IN THE LOOP

Lately we’ve been getting lots of link requests from people using the LinkedIn.com business networking service. And no wonder: there are over 14 million users.

LinkedIn is a contact generator. When you sign up for the service, which is free, you enter information about yourself and your profession. People who want to add you to their contact list send you an email and request the link. If you say yes, you not only add them to your contact list but you get to see their list of contacts as well.
This obviously has uses for both professional and social contacts. One of our links has over 500 contacts of their own. We can see their names, professions and whatever other information they are willing to make public, such as location, email address and personal web site. Some have added their interests, educational level and other information.

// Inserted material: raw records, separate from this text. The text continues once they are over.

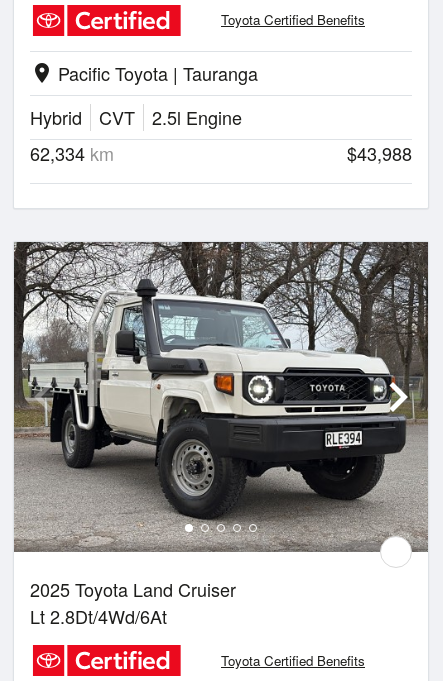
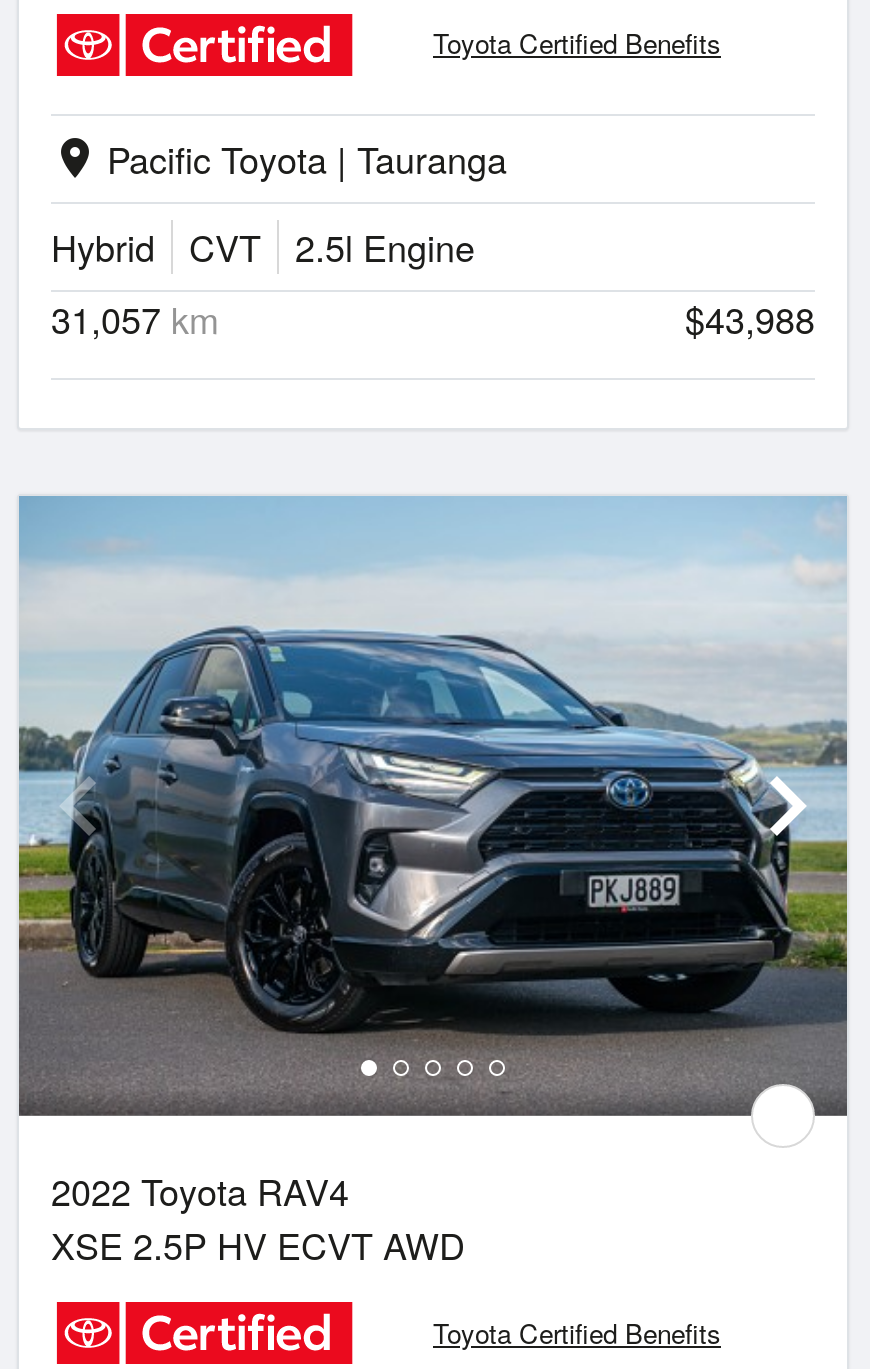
- 62,334 km
+ 31,057 km

- [image]
- 2025 Toyota Land Cruiser
- Lt 2.8Dt/4Wd/6At
+ [image]
+ 2022 Toyota RAV4
+ XSE 2.5P HV ECVT AWD
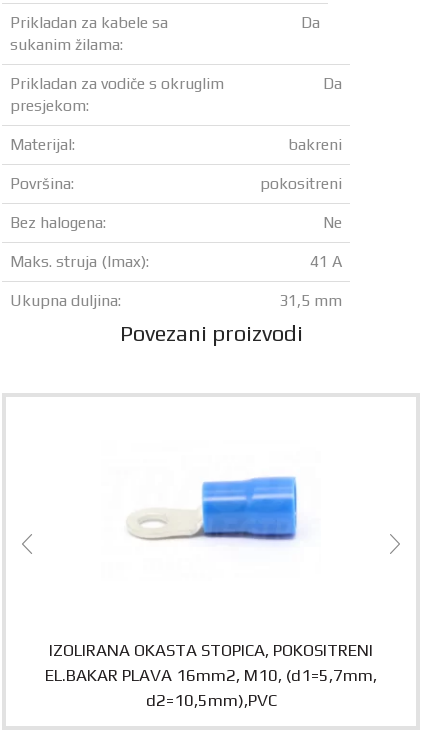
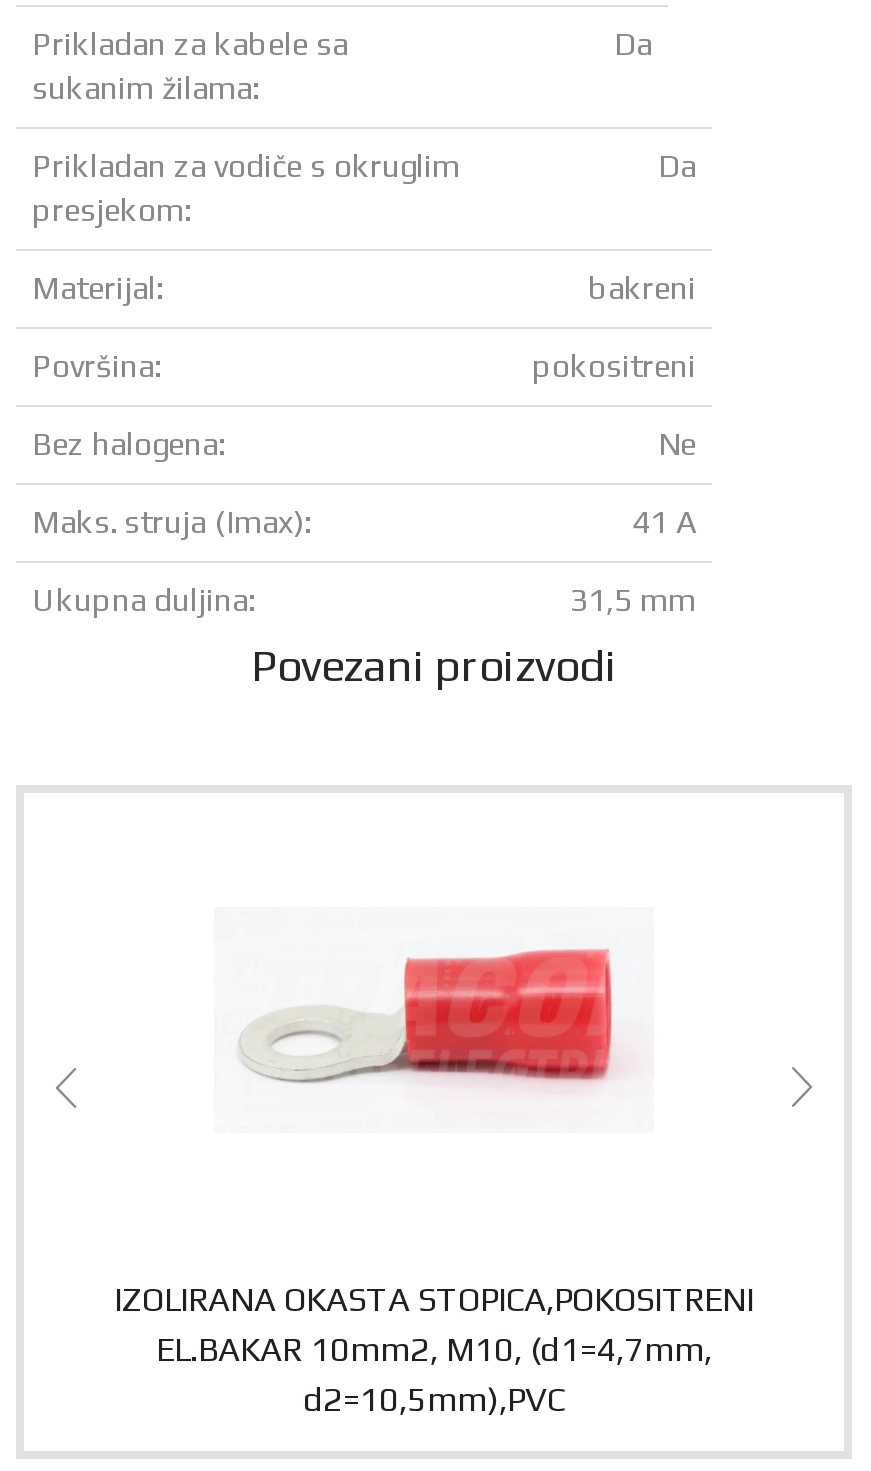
- [image]
+ [image]

- IZOLIRANA OKASTA STOPICA, POKOSITRENI
- EL.BAKAR PLAVA 16mm2, M10, (d1=5,7mm,
+ IZOLIRANA OKASTA STOPICA,POKOSITRENI
+ EL.BAKAR 10mm2, M10, (d1=4,7mm,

When you go the web site to sign up for a LinkedIn account, there are seven tabs across the top of the screen. One is for your profile, which you can edit, another for your contacts, which will in turn take you to their contacts, and so on. One of the tabs is for jobs and hiring, which would seem to be one of the most useful aspects of being linked in. We noticed that the big advertising agency, Y&R Ogilvy, is looking for a creative director in our city and Google is looking for a marketing person. The “Services” tab lets you see people who your various contacts have recommended for jobs.

An “Answers” tab on the web site lets you pose a question to thousands of people who might have knowledge or an interest in your field or you can post yourself as an expert to be consulted. This is all free but they also have paid services with extra features. You can look these over at the web site: LinkedIn.com.